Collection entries
........
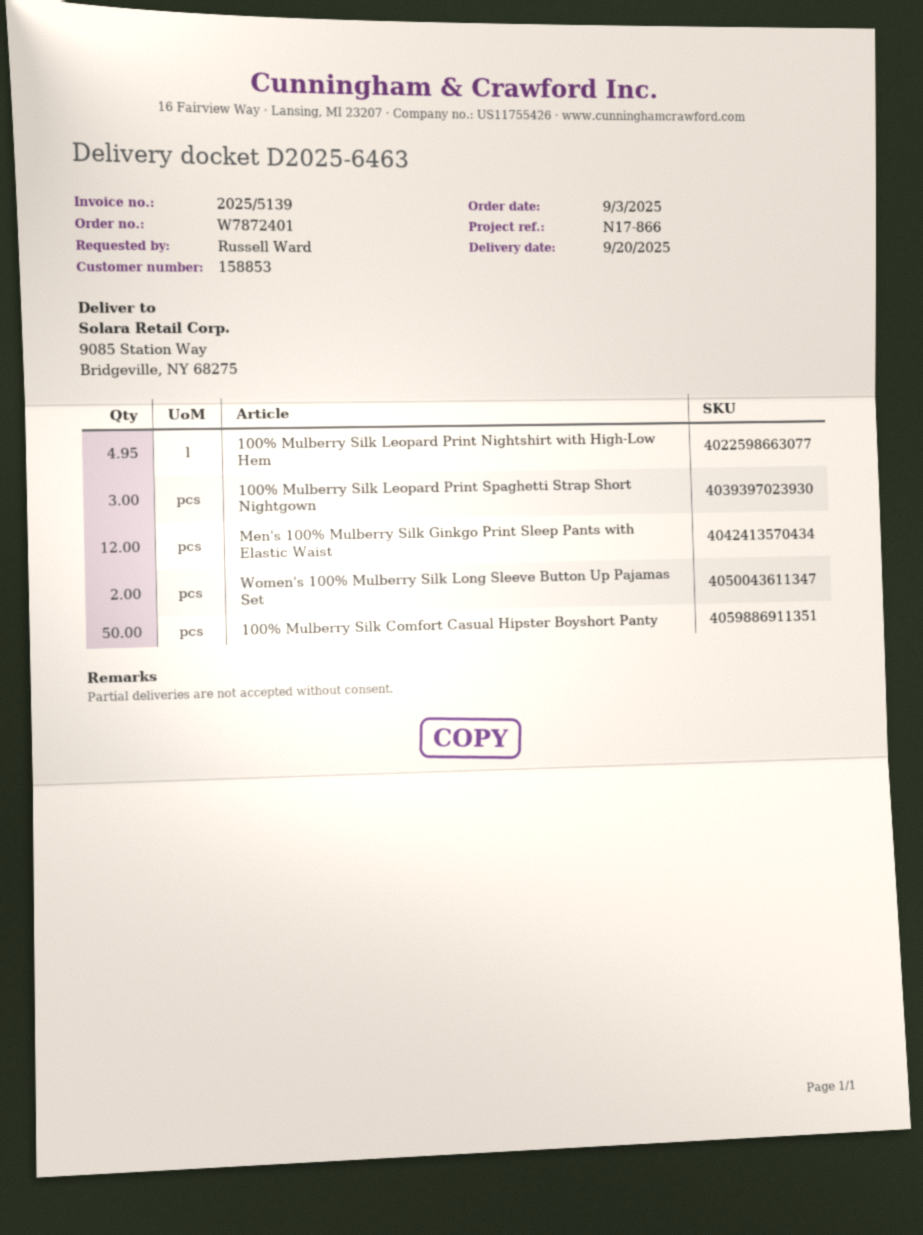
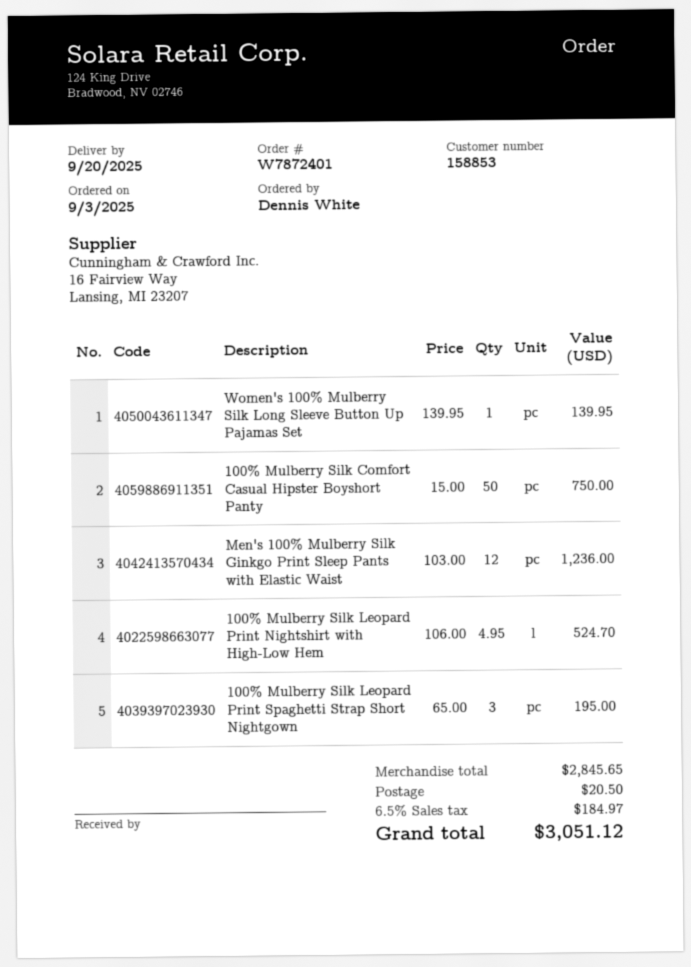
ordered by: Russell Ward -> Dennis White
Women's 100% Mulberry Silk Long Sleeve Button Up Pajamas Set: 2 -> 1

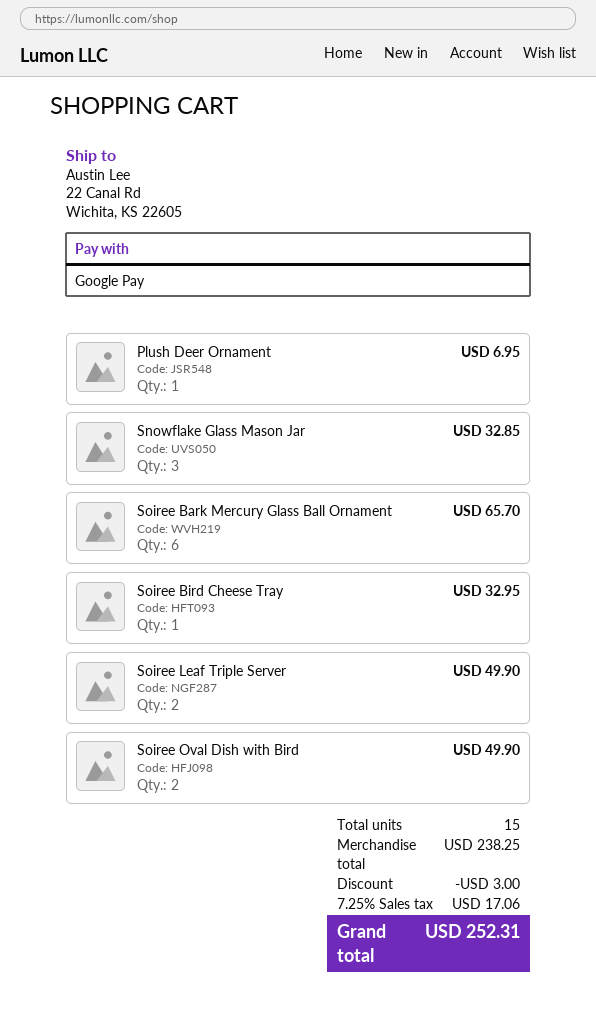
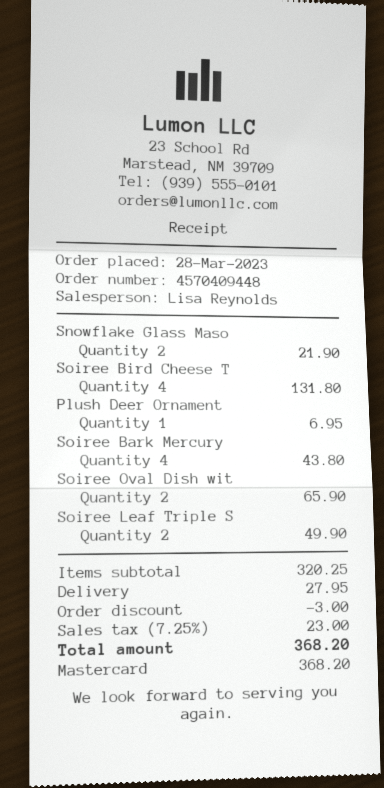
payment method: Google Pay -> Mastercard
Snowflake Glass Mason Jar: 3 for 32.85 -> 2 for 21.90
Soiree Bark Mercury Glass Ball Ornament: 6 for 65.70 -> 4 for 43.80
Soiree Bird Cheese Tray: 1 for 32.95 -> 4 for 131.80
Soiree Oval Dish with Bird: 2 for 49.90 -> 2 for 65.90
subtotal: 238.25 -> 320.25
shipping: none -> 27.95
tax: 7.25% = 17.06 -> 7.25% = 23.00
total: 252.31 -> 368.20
........
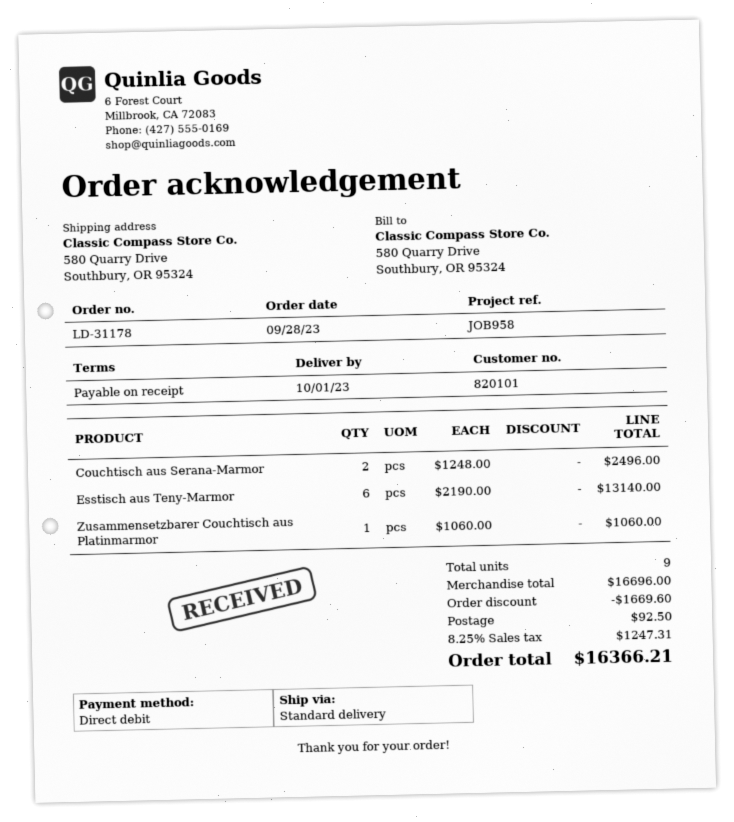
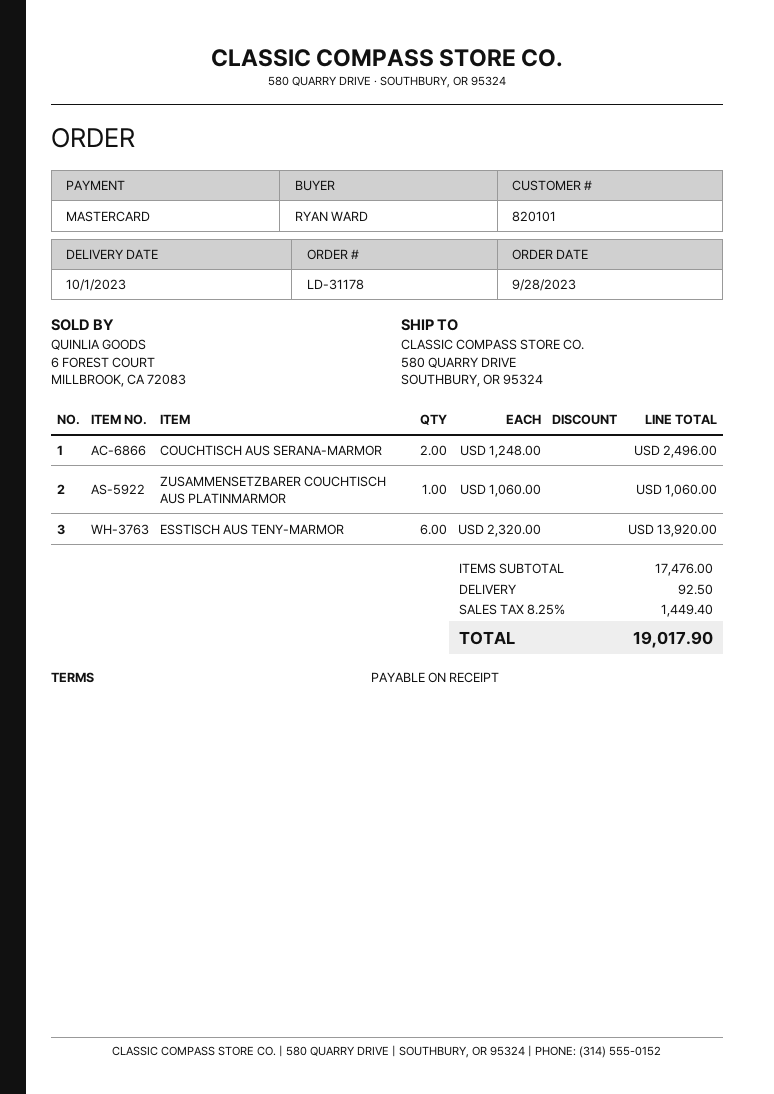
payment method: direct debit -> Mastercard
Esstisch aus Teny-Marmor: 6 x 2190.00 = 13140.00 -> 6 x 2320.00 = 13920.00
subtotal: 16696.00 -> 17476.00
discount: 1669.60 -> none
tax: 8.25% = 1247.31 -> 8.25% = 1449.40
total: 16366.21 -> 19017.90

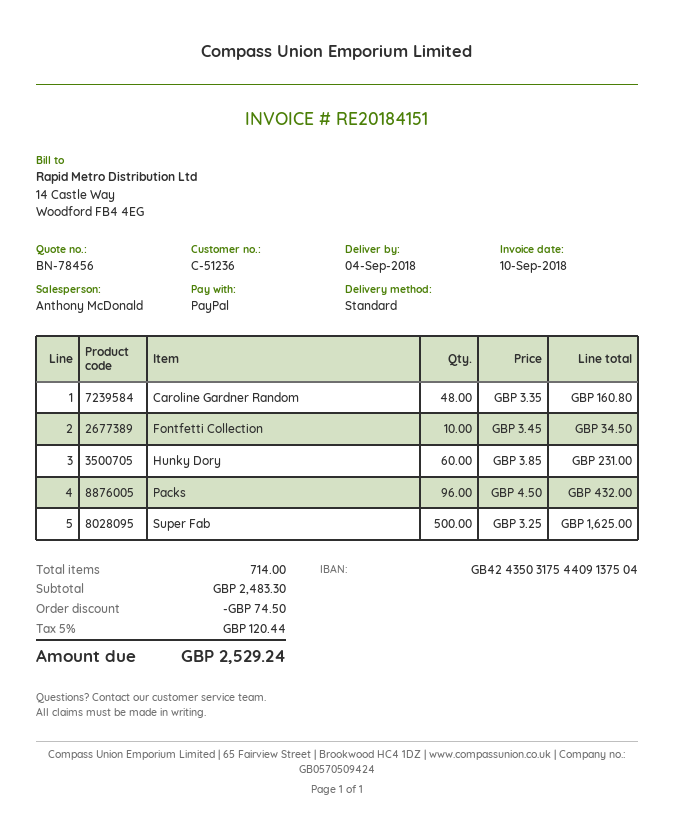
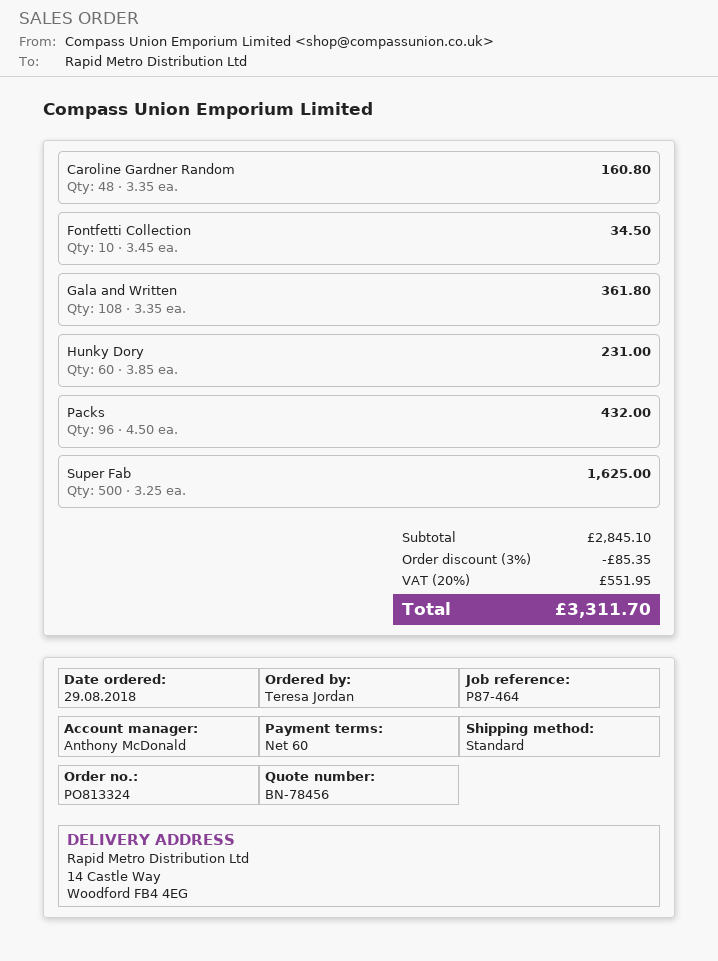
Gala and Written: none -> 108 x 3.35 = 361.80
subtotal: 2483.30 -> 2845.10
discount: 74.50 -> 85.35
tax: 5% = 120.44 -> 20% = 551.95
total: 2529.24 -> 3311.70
........
» **Task goal**: All lines with the word "Soiree" are needed; pull them from the entries and copy each.

» **Exercise response**:
Soiree Bark Mercury Glass Ball Ornament: 6 for 65.70 -> 4 for 43.80
Soiree Bird Cheese Tray: 1 for 32.95 -> 4 for 131.80
Soiree Oval Dish with Bird: 2 for 49.90 -> 2 for 65.90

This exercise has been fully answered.